▶ Task goal:
Look for the word "coin" in the material below, then report each line where it occurs.

BEGIN Dataset

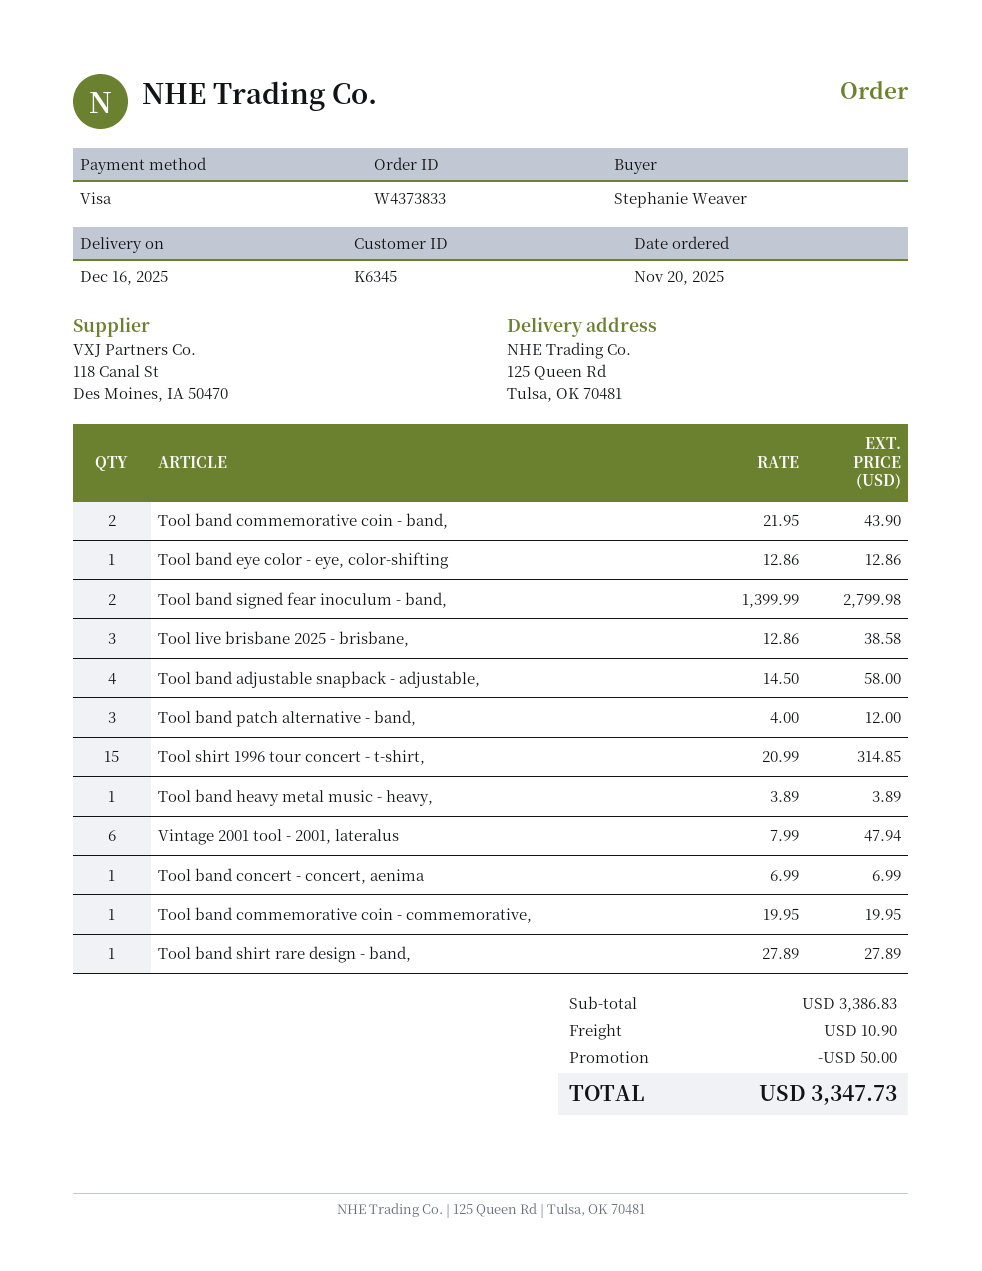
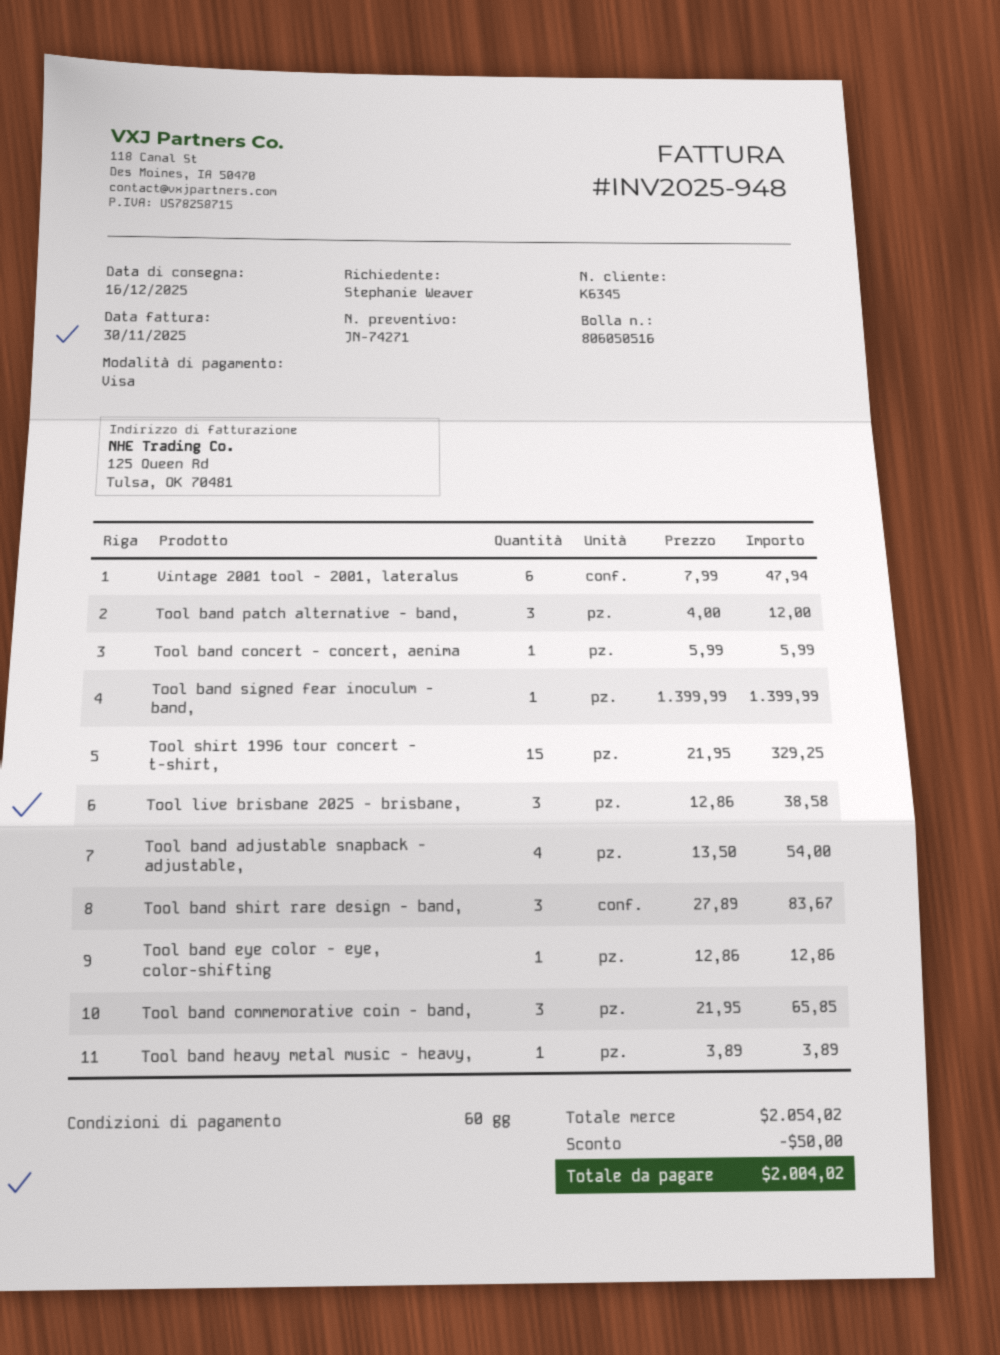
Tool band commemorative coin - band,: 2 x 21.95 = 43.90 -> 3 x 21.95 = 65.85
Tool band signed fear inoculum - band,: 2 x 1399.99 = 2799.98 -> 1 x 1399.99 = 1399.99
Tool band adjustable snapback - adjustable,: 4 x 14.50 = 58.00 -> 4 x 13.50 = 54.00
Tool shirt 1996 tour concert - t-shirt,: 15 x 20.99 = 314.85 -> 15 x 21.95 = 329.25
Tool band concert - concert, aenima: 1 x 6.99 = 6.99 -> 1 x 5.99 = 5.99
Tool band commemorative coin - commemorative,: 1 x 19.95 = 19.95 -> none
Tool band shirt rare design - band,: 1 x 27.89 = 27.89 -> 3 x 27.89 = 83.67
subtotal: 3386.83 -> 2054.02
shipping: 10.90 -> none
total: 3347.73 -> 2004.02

END Dataset
BEGIN Dataset

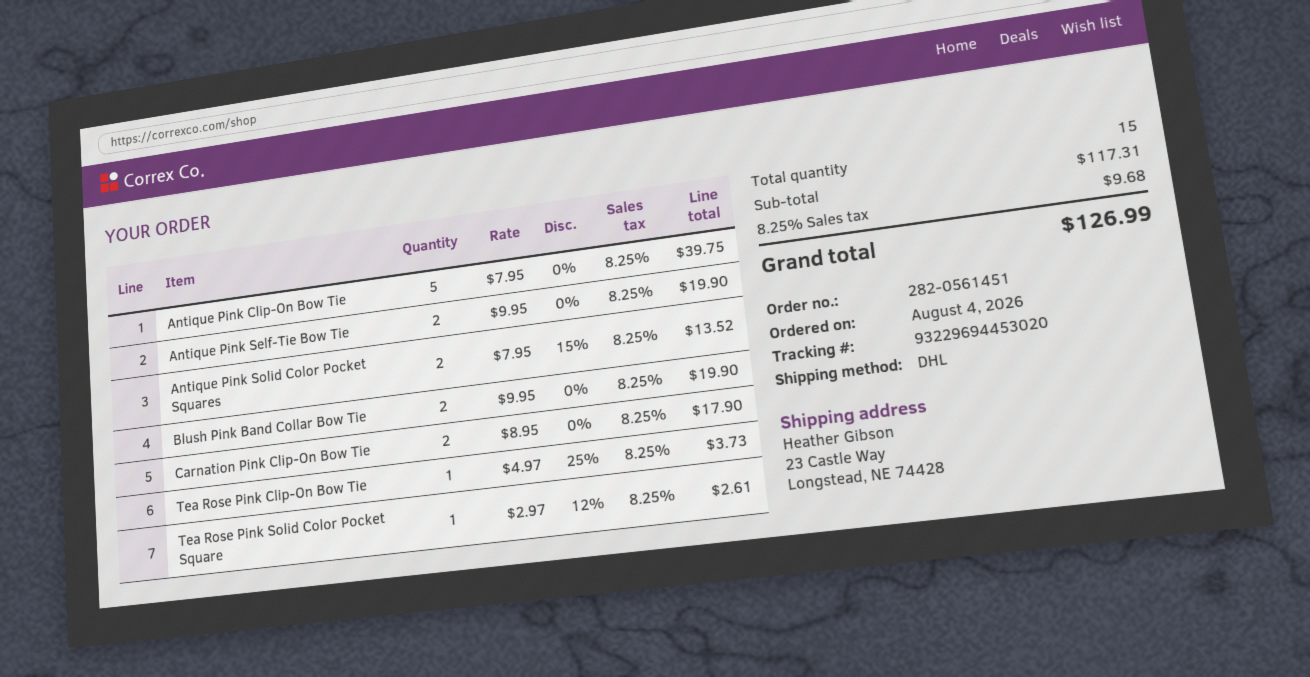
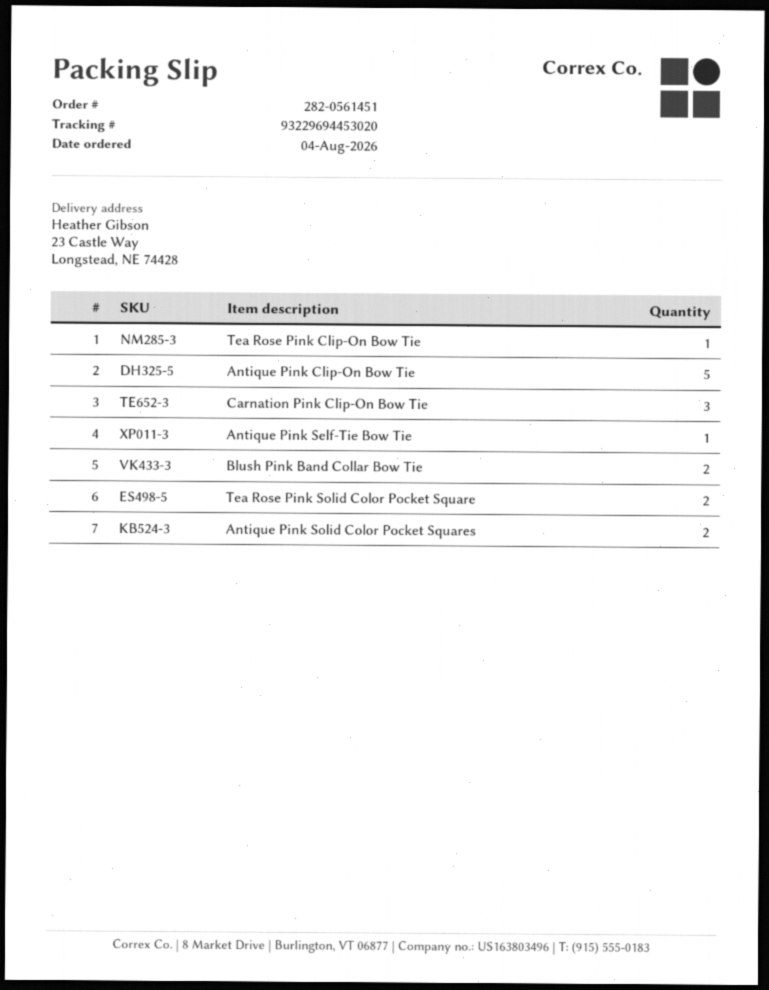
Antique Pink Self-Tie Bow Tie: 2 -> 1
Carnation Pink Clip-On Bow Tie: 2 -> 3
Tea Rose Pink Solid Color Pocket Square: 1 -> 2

END Dataset

▶ Response to this task:
Tool band commemorative coin - band,: 2 x 21.95 = 43.90 -> 3 x 21.95 = 65.85
Tool band commemorative coin - commemorative,: 1 x 19.95 = 19.95 -> none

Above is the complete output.